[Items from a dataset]
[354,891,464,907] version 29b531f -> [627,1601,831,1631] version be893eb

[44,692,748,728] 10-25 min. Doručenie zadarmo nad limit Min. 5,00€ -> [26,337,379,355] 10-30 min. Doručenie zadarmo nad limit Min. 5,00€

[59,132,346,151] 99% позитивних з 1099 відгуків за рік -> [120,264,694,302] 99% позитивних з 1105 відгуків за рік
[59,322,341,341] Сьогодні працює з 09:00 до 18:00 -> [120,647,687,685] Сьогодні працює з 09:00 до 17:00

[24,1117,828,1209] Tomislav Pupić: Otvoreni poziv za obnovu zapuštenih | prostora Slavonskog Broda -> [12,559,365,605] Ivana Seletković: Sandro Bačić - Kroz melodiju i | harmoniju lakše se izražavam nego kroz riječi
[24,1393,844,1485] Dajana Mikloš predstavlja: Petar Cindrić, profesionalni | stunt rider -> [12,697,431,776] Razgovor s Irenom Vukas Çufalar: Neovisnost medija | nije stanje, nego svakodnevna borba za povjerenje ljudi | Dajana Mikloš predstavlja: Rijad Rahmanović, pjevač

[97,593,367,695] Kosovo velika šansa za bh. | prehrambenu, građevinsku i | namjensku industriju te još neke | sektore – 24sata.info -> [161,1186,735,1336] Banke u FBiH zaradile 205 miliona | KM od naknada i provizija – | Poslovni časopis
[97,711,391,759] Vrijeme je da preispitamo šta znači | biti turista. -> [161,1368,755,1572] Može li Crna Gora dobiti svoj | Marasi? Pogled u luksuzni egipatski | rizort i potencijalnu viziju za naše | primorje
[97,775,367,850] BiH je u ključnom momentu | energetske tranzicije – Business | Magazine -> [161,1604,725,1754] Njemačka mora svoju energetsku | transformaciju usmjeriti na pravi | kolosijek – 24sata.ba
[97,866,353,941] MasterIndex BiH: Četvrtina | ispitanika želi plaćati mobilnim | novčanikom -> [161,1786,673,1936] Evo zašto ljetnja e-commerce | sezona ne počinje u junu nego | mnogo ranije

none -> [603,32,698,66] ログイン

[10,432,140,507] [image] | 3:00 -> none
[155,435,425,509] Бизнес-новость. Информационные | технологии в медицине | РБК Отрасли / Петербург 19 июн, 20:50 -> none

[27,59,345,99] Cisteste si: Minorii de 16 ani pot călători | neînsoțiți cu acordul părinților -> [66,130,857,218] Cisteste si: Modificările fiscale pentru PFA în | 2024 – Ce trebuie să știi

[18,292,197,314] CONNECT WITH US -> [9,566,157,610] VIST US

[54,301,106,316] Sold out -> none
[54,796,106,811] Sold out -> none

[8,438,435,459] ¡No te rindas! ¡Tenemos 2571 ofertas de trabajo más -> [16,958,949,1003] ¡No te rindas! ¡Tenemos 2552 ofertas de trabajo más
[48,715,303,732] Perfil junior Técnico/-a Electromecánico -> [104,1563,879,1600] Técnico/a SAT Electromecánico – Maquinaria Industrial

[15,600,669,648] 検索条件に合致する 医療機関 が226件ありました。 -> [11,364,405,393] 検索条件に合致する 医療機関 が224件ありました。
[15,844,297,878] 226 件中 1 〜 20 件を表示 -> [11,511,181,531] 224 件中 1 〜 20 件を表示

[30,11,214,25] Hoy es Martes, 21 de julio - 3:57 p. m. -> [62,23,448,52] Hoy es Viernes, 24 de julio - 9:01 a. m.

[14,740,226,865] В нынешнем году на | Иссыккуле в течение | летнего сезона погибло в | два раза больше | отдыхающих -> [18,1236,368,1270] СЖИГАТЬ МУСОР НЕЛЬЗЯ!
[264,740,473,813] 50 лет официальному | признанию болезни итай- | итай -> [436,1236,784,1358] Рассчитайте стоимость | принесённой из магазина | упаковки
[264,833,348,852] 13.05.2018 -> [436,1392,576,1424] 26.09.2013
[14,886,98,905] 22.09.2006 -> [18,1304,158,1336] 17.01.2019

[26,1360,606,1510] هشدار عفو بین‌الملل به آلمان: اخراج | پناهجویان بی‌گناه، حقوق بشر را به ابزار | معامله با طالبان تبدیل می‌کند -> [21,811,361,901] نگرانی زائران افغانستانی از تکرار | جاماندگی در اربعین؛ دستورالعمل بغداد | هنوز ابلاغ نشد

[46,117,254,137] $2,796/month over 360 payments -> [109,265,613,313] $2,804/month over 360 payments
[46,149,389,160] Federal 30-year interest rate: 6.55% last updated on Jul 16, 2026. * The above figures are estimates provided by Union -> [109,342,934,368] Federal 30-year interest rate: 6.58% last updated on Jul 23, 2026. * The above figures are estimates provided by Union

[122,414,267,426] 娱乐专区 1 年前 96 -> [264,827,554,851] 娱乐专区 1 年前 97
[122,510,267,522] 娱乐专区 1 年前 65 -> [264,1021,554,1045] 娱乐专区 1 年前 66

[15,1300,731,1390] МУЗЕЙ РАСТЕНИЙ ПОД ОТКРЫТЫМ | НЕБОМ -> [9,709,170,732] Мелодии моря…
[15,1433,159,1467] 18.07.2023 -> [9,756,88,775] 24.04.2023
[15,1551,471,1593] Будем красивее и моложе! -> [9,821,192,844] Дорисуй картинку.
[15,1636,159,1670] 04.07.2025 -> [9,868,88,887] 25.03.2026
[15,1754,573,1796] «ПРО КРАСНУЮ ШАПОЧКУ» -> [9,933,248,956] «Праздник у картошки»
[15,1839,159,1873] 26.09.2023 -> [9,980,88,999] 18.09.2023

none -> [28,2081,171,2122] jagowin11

**PROBLEM:** Retype exactly the lines of the data above that fall between the line with "[14,740,226,865] В нынешнем" and the line with "[14,886,98,905] 22.09.2006 ->", inclusive, and add nothing.

**ANSWER BOX:**
[14,740,226,865] В нынешнем году на | Иссыккуле в течение | летнего сезона погибло в | два раза больше | отдыхающих -> [18,1236,368,1270] СЖИГАТЬ МУСОР НЕЛЬЗЯ!
[264,740,473,813] 50 лет официальному | признанию болезни итай- | итай -> [436,1236,784,1358] Рассчитайте стоимость | принесённой из магазина | упаковки
[264,833,348,852] 13.05.2018 -> [436,1392,576,1424] 26.09.2013
[14,886,98,905] 22.09.2006 -> [18,1304,158,1336] 17.01.2019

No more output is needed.